A Cuba restava - oltre al precitato «Che», perito sul campo nel 1967 ma sempre vivo, almeno sulle magliette di tanti adolescenti occidentali, grazie alla sua avvenenza ribelle e forever young - un ultimo feticcio: la famosa sanità, il totem duro a morire e anche un bel po’ menzognero dello Stato socialista che cura todos compañeros senza badare a spese. Ma arriva una brutta sorpresa a incrinare anche l’estremo bastione della propaganda: a Cuba c’è il colera.

Il quotidiano comunista Granma riferisce della morte di tre persone (anziani tra i 66 e i 95 anni, «e con precedenti di malattie croniche») nella remota provincia di Granma (nella Cuba castrista questo nome, che è quello della nave che trasportò Fidel e altri 81 guerriglieri sulle spiagge dell’isola nel 1956, lanciando la revoluciòn, è una vera ossessione), a circa 800 chilometri dall’Avana. Altre 53 persone sono risultate positive al test per il colera, e la causa di questa preoccupante situazione sanitaria viene attribuita all’inquinamento di vari pozzi d’acqua. Nella regione - sempre secondo informazioni ufficiali riportate da Granma - «sono state prestate cure ad almeno un migliaio di pazienti». Questa, a giudicare da quell’«almeno», sembra essere una rivendicazione del regime della valida qualità della sua risposta all’emergenza. Ma, da un altro punto di vista, è anche l’ammissione dell’ampia diffusione dell’infezione gastrointestinale nella provincia orientale dell’isola.

Il giornale del partito (altri a Cuba non ce ne sono, e non perché manchi la voglia di pubblicarli: semplicemente è vietato) assicura che «la situazione è sotto controllo»: i pozzi infetti sono stati chiusi e si sta bonificando il sistema idrico.
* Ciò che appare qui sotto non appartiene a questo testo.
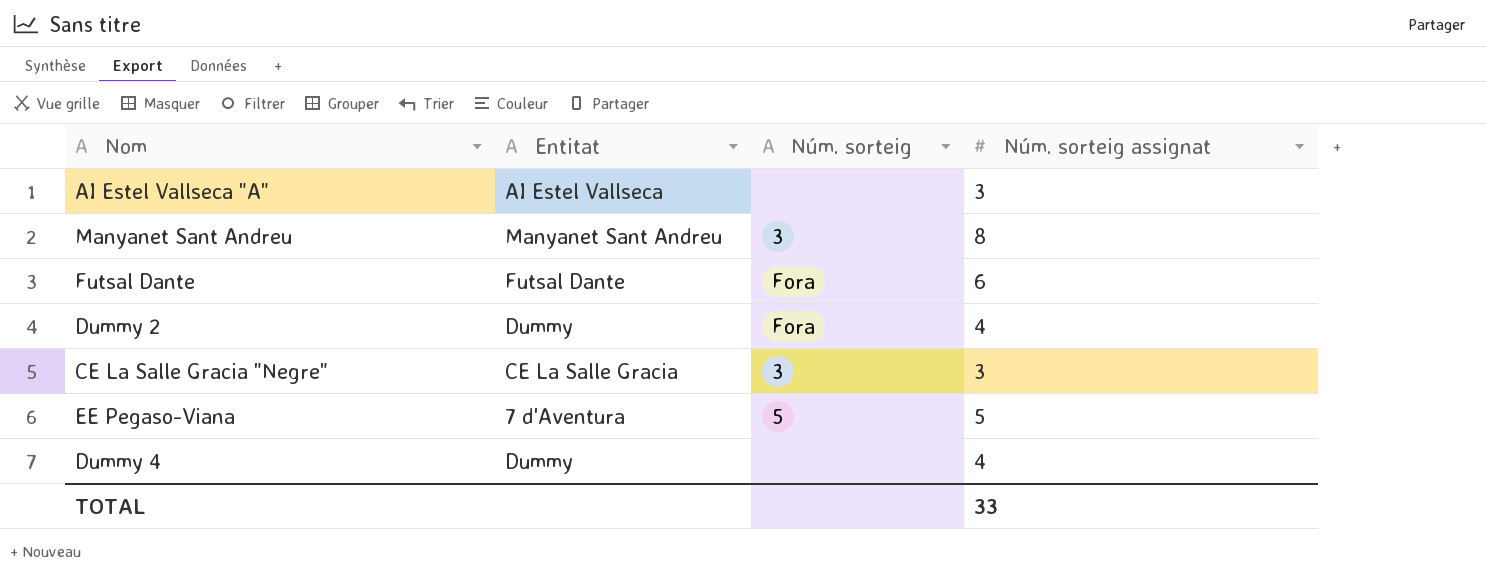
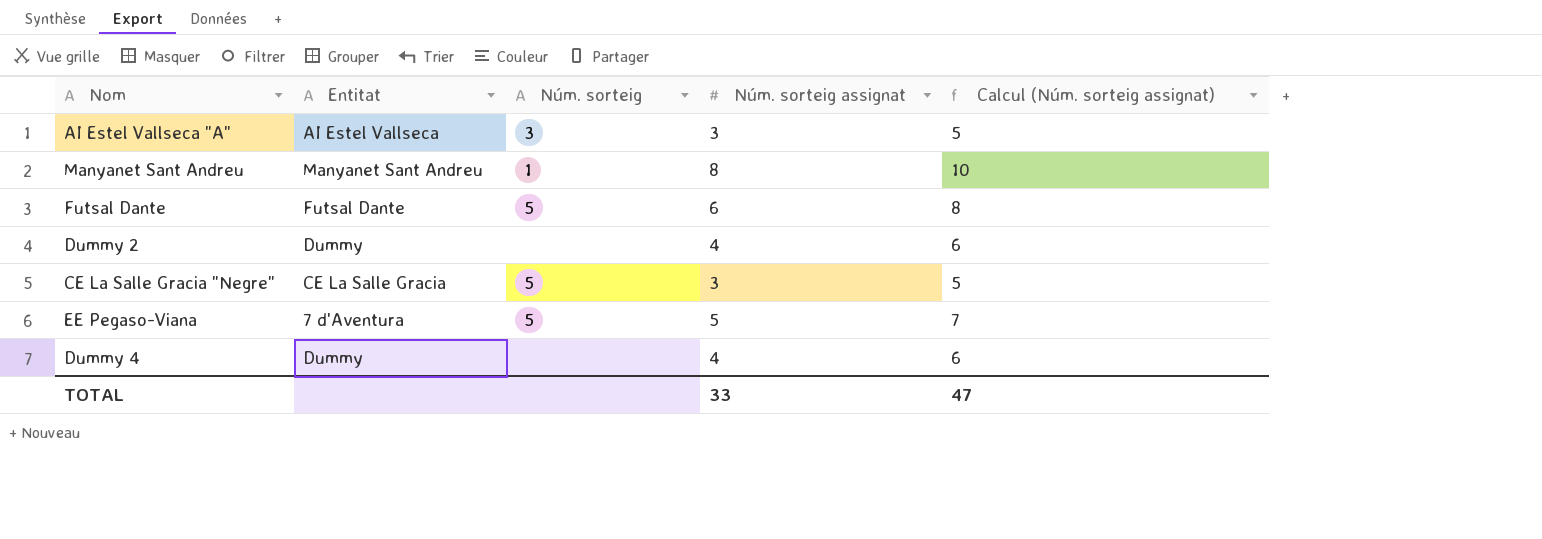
column Calcul (Núm. sorteig assignat) | formula: none -> [Núm. sorteig assignat] + 2
AI Estel Vallseca "A" | Núm. sorteig: none -> 3
Manyanet Sant Andreu | Núm. sorteig: 3 -> 1
Futsal Dante | Núm. sorteig: Fora -> 5
Dummy 2 | Núm. sorteig: Fora -> none
CE La Salle Gracia "Negre" | Núm. sorteig: 3 -> 5

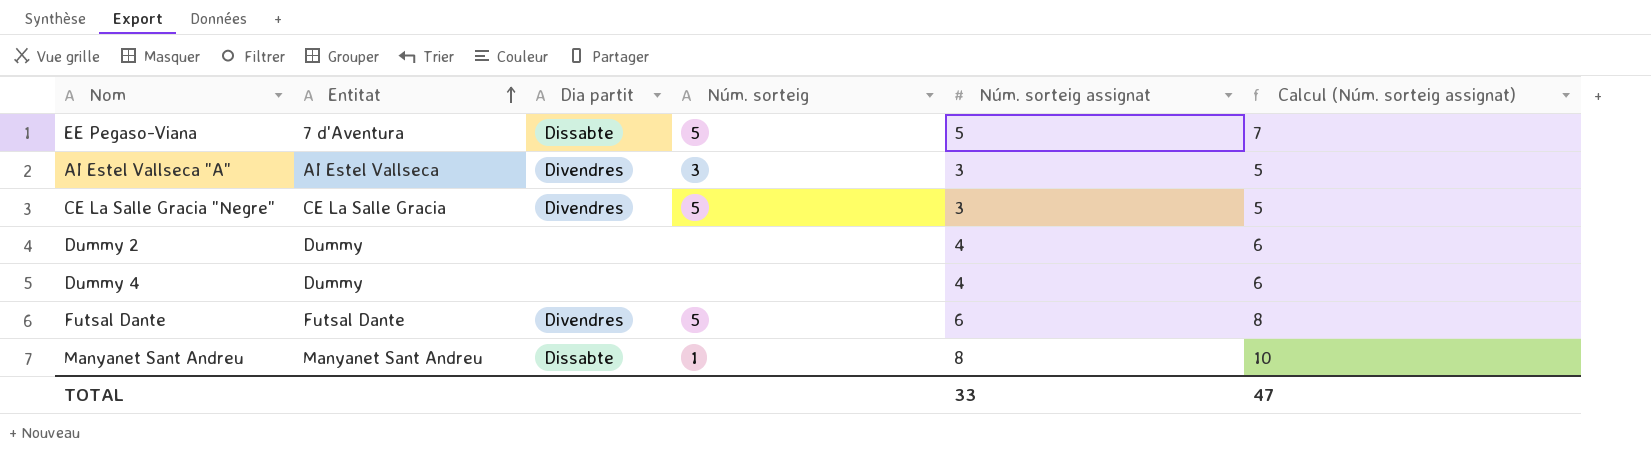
row order: none -> Entitat ascending
column Dia partit | position: none -> 3

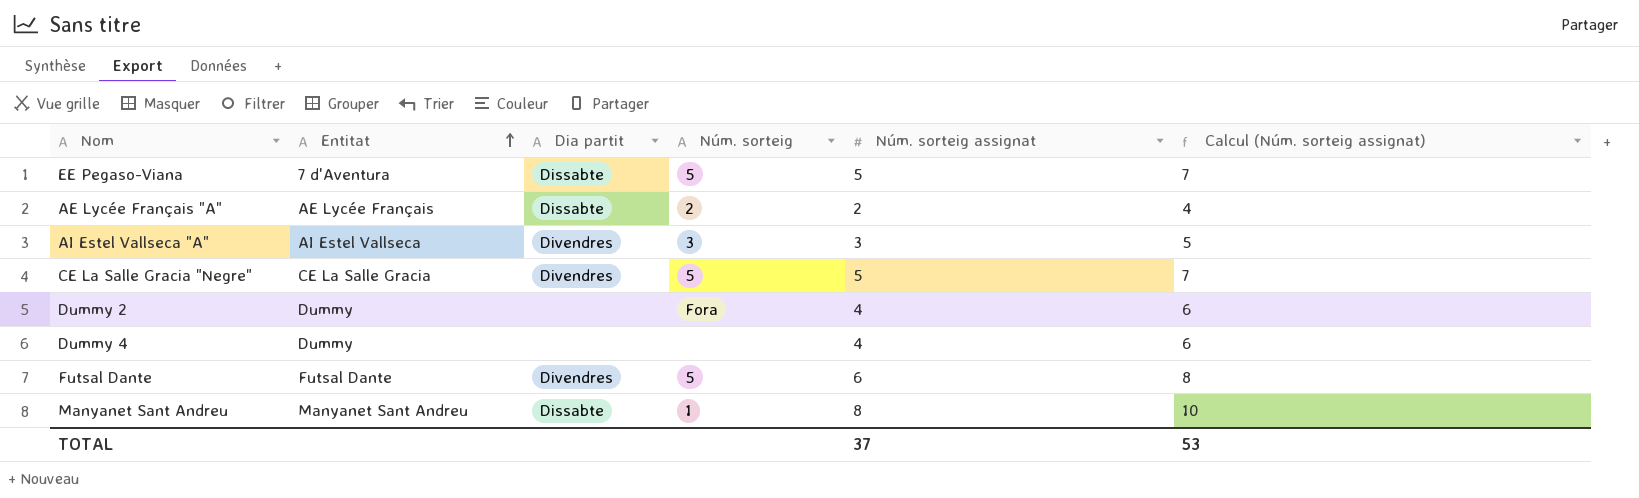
row AE Lycée Français "A": none -> AE Lycée Français | Dissabte | 2 | 2 | 4
CE La Salle Gracia "Negre" | Núm. sorteig assignat: 3 -> 5
CE La Salle Gracia "Negre" | Calcul (Núm. sorteig assignat): 5 -> 7
Dummy 2 | Núm. sorteig: none -> Fora
TOTAL | Núm. sorteig assignat: 33 -> 37
TOTAL | Calcul (Núm. sorteig assignat): 47 -> 53

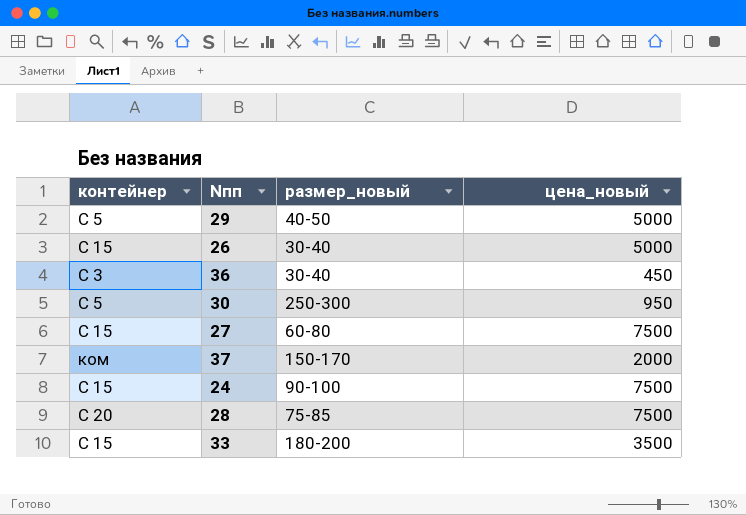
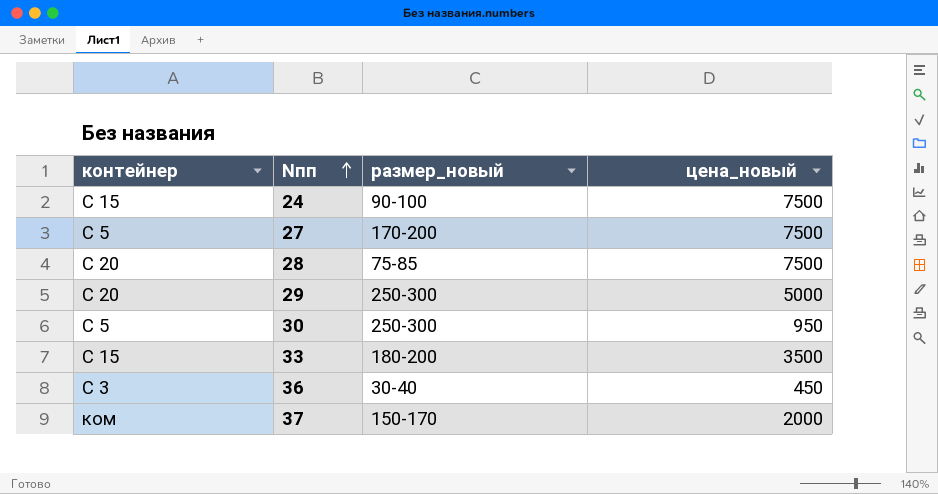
row order: none -> Nпп ascending
row 26: C 15 | 30-40 | 5000 -> none
27 | контейнер: C 15 -> C 5
27 | размер_новый: 60-80 -> 170-200
29 | контейнер: C 5 -> С 20
29 | размер_новый: 40-50 -> 250-300

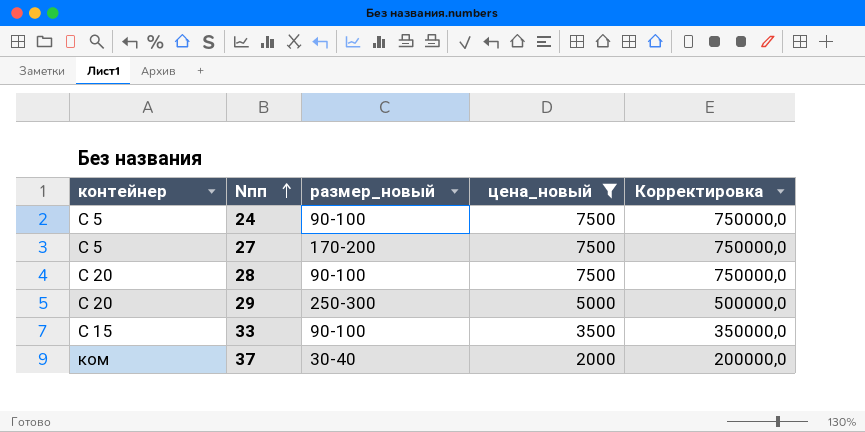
filter: none -> цена_новый >= 2000
column Корректировка | formula: none -> [цена_новый] * 100
24 | контейнер: C 15 -> C 5
28 | размер_новый: 75-85 -> 90-100
33 | размер_новый: 180-200 -> 90-100
37 | размер_новый: 150-170 -> 30-40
Granma ricorda anche che a Cuba «i casi di colera sono inusuali»: secondo le statistiche mediche, la malattia sarebbe stata sradicata fin dal lontanissimo 1882. Rimane il fatto che è tornata, e non è davvero un bel biglietto da visita, anche se nella regione c’è chi sta molto peggio: nella vicina Haiti, disastrata dal terremoto del gennaio 2010, le epidemie di colera - sembra portate da alcuni caschi blu dell’Onu - hanno ucciso oltre settemila persone.

Tornando alla sanità pubblica, fiore all’occhiello molto propagandato del regime cubano, è il caso di fornire qualche utile consiglio. Nonostante l’insistenza sulla pretesa alta qualità del sistema, cui ancora di recente hanno irresponsabilmente contribuito cineasti della sinistra chic americana come Michael Moore, è sufficiente guardare qualche video girato clandestinamente disponibile su internet per rendersi conto dello stato reale degli ospedali cubani, dove la buona volontà di tanti medici deve scontrarsi con la nera miseria figlia del «socialismo» e con la colpevole tolleranza per la ciabattoneria di quanti in quegli ospedali dovrebbero assicurare decoro e pulizia.

Basta guardare per rendersi conto con sgomento di come l’igiene, la cura e il rispetto del paziente siano un’ipotesi: c’è di tutto, dagli impianti elettrici improponibili alle mosche nelle corsie, e non c’è nulla, dai farmaci agli adeguati strumenti di lavoro. Per non dire del livello agghiacciante della chirurgia, dalle sale operatorie ai risultati sulla carne viva dei pazienti. Le immagini cantano una triste canzone. Altra cosa sono i dati ufficiali.

Per chi vuole crederci: a Cuba l’esercizio della libera critica è un reato.